I finally got the message and called in some professional help. Since pony number one was still trailing a long rope it was decided to follow her with a pickup truck and try to stop on the rope. This worked the first try. No big deal until we got out of the truck and then she went into orbit ... and her lead snap broke. Two in one afternoon after a lifetime of never having broken a single snap.
We called in the reserves. Two ropers on horseback then spent four more hours trying to catch her. At ten that night we were rinsing the sweat off these very tired mounts. Pony still had her tail up and was running free, none the worse for wear. The only bright spot in all of this was that the younger pony came up to be caught with no difficulty. Back in her corral, she served as an anchor to keep her mother hanging around in the neighborhood. I tracked mom down on foot, everyday for three days, just to keep tabs on her. Finally a neighbor, working patiently with a four wheeler, crowded her into a three acre field and from there into a barn where he got a rope on her. This"free" pony will never live closer than 20 miles from me henceforth. I haven't got the bill yet.
The daughter, Baby, a mare coming eight years old, settled right down. I decided to breed her to a jack donkey, hoping to produce a pinto mule. I began walking her to a neighbor's jack every couple days, hoping to catch her in season for breeding. The fifth trip she was in a roaring heat and very agreeable but the jack wouldn't have anything to do with her. It happens. For the record, this took 12 hours of leading with 25 miles traversed.

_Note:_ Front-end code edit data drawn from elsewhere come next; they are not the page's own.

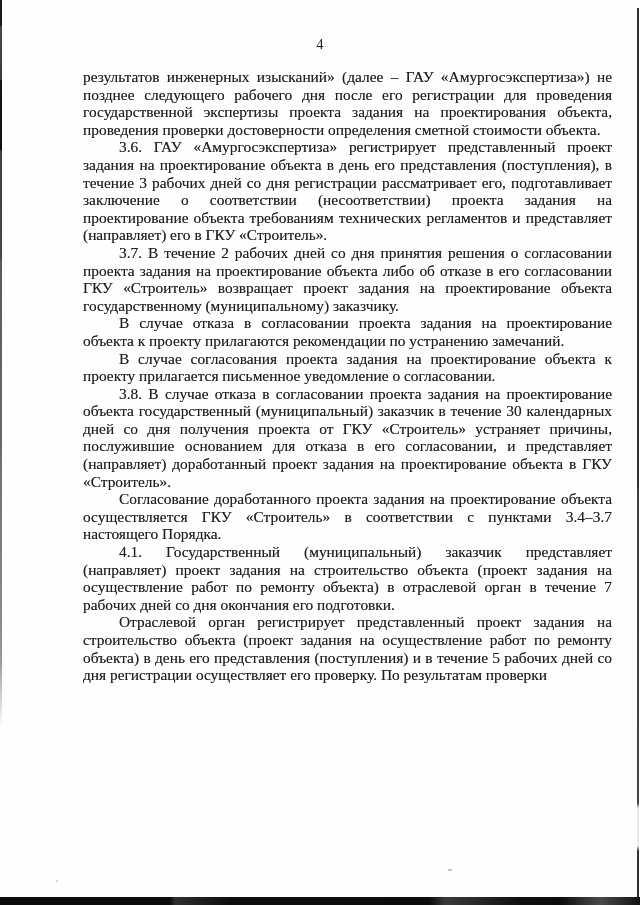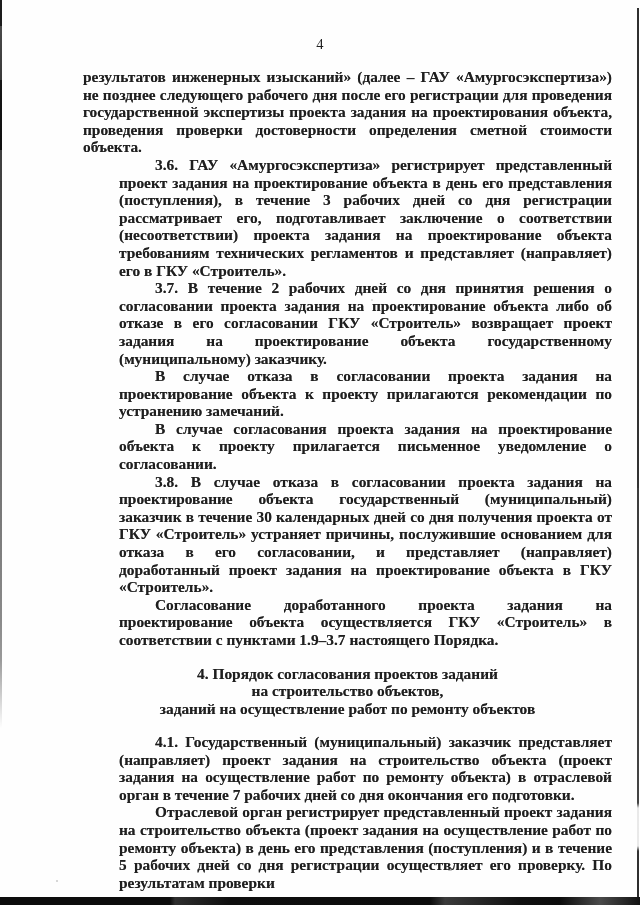--- a/index.html
+++ b/index.html
@@ -77,7 +77,6 @@
     line-height: 17.6px;
     text-align: justify;
     text-shadow: 0 0 0.4px rgba(20,20,20,0.55);
-    font-weight: bold;
   }
   .text-block p {
     margin: 0;

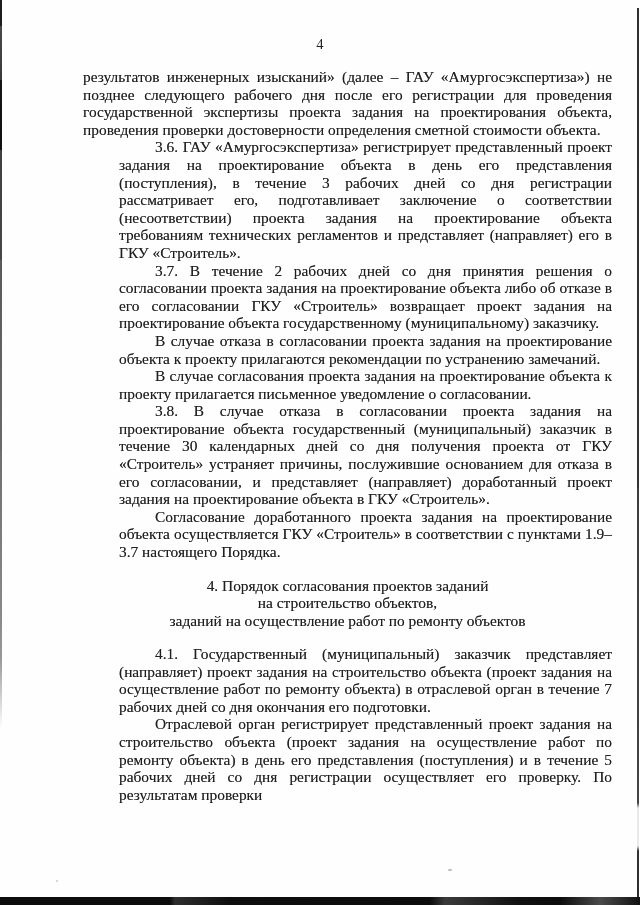--- a/index.html
+++ b/index.html
@@ -84,7 +84,6 @@
   }
   .text-block p.indent {
     text-indent: 36px;
-    margin-left: 36px;
   }
   .heading {
     margin: 16px 0 15px 0;

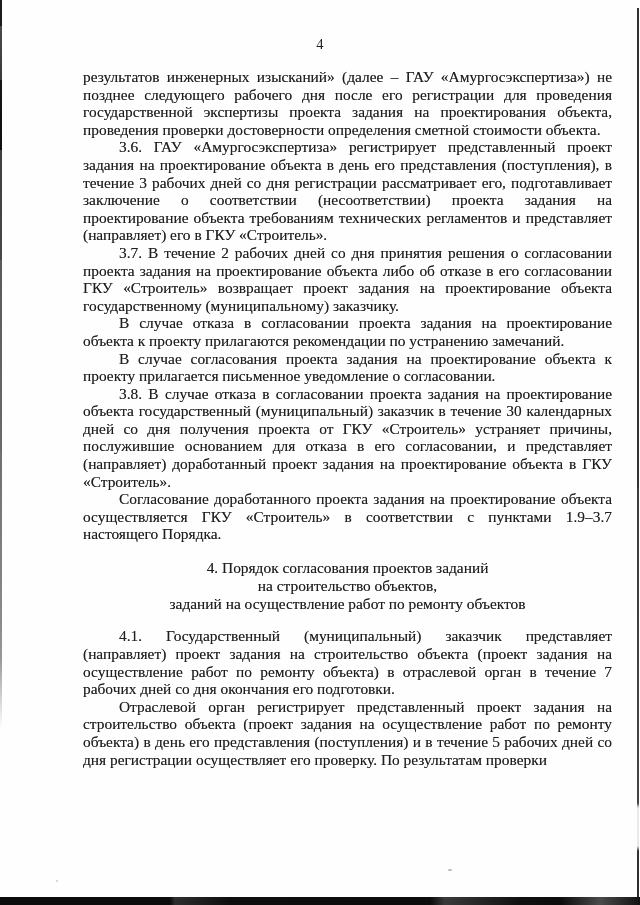--- a/index.html
+++ b/index.html
@@ -116,7 +116,7 @@
     <p class="indent">В случае отказа в согласовании проекта задания на проектирование объекта к проекту прилагаются рекомендации по устранению замечаний.</p>
     <p class="indent">В случае согласования проекта задания на проектирование объекта к проекту прилагается письменное уведомление о согласовании.</p>
     <p class="indent">3.8. В случае отказа в согласовании проекта задания на проектирование объекта государственный (муниципальный) заказчик в течение 30 календарных дней со дня получения проекта от ГКУ «Строитель» устраняет причины, послужившие основанием для отказа в его согласовании, и представляет (направляет) доработанный проект задания на проектирование объекта в ГКУ «Строитель».</p>
-    <p class="indent">Согласование доработанного проекта задания на проектирование объекта осуществляется ГКУ «Строитель» в соответствии с пунктами 1.9–3.7 настоящего Порядка.</p>
+    <p class="indent">Согласование доработанного проекта задания на проектирование объекта осуществляется ГКУ «Строитель» в соответствии с пунктами 3.4–3.7 настоящего Порядка.</p>
 
     <div class="heading">
       <div>4. Порядок согласования проектов заданий</div>

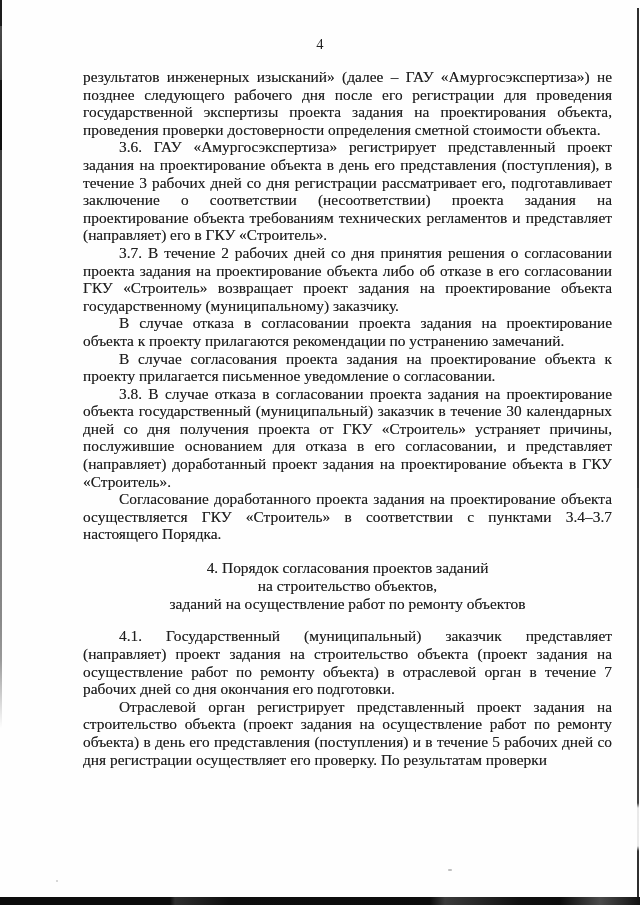--- a/index.html
+++ b/index.html
@@ -118,11 +118,6 @@
     <p class="indent">3.8. В случае отказа в согласовании проекта задания на проектирование объекта государственный (муниципальный) заказчик в течение 30 календарных дней со дня получения проекта от ГКУ «Строитель» устраняет причины, послужившие основанием для отказа в его согласовании, и представляет (направляет) доработанный проект задания на проектирование объекта в ГКУ «Строитель».</p>
     <p class="indent">Согласование доработанного проекта задания на проектирование объекта осуществляется ГКУ «Строитель» в соответствии с пунктами 3.4–3.7 настоящего Порядка.</p>
 
-    <div class="heading">
-      <div>4. Порядок согласования проектов заданий</div>
-      <div>на строительство объектов,</div>
-      <div>заданий на осуществление работ по ремонту объектов</div>
-    </div>
 
     <p class="indent">4.1. Государственный (муниципальный) заказчик представляет (направляет) проект задания на строительство объекта (проект задания на осуществление работ по ремонту объекта) в отраслевой орган в течение 7 рабочих дней со дня окончания его подготовки.</p>
     <p class="indent">Отраслевой орган регистрирует представленный проект задания на строительство объекта (проект задания на осуществление работ по ремонту объекта) в день его представления (поступления) и в течение 5 рабочих дней со дня регистрации осуществляет его проверку. По результатам проверки</p>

In between times I found a beautiful pinto jack offered at stud by artificial insemination in Washington state. Couple e-mails and a brochure established that I am not in that league. Too expensive, complicated and iffy.
Yesterday was spent prospecting for a stud HORSE to breed her to. We first saw a curly baskhir stud, investigated two other sightings that turned out to be mares and then found a pretty pinto stallion that is in reach and affordable ... whatever that turns out to mean.